True, but this isn't a medical procedure. There are no surgeons etc involved. It amounts to the time for one mri tech to put the person in the machine, push the button. There is some expense in the reading and interpretation of the scans, but it's nowhere near the labor and other costs of surgury or endoscopy.
Perhaps AI can optimize MRI operating costs. But the question then is whether those savings would be passed on to the patient or accrued by the manufacturer and hospital as extra margin.
Only needed 1 tech for my MRI which lasted well under an hour. They may be expensive, but they don't get $100 an hour, so hard to believe that is a cost driver for a scan that costs over $1000.
1 tech to take the scan. And another one to actually examine/interpret the scan. Which for a full-body scan with no symptoms or specific areas to examine takes a lot longer than just taking the scan.
> They may be expensive, but they don't get $100 an hour
Radiology is one of the highest paying medical specialties. My cousin is one of the radiologists who interprets scans. He makes about $500k per year. Searching online, about $170/hr is average.
Yes, a properly done full body scan interpretation will take hours. It's about 30 minutes to analyze a scan of just someone's kidneys when there's already symptoms and doctor's note on what to look for.
The longest part is often just the paperwork and noting what was not seen.
The radiologist is a specialized medical doctor. They are not cheap. My neighbor is one, and she makes a considerable amount of money. They’re not technicians, and good ones command more than most surgeons.
Yes, but they can sit at a screen and analyze this stuff all day. It's not like a surgury where you have 3 or 4 OR staff and dozens of support staff to account for who all have to be on site and scrubbed in, etc.
MRIs use helium, which ain't cheap, although truthfully I don't know if the helium runs dry fast or if you can use the same helium supply indefinitely.
The helium is used whether you use the machine or not, it is just keeping the superconducting magnet cool (and you can't really put it out of field without an incredible cost and risk of never being able to put it in field again). Plus most recent machines have decent recycling systems (that do not reduce to 0 but over 90% reduction in many cases)
Magnet is fixed in an MRI and you just pulse fields in the XYZ directions to create gradients of magnetic field.
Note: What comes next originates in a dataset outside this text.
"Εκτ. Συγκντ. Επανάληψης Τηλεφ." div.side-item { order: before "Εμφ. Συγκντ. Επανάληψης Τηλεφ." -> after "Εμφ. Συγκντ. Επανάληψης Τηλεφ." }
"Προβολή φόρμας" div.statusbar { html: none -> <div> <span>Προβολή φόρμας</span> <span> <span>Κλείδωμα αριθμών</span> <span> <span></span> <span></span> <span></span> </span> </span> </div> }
The pulse emission and receiving antennas are fixed too.
In a CT scan, what is rotating is one or many xray sources and one or many detectors plus some electronics and cooling systems if needed.
PET scans have fixed rings of pairs of detectors. But they can also be combined with a CT in the same instrument.
All of that is included in the initial price of the machine. There is no real cost associated when running the machine itself (outside of when a preamp or pulse generator burns but that's rare).
We had advanced image processing techniques to detect tumors almost 20 years ago. With more advancements in computing power and AI techniques, it should be so much quicker and easier to do the same. The AI need not be conclusive but it could be a great assist to a radiologist who is looking at the scans.
MRIs use superconducting coils which can never be shutdown except in emergencies. There's a "quench" button which if you press the magnet turns off. But then I can't remember how much it is to turn back on but it's not a simple visit from a mechanic.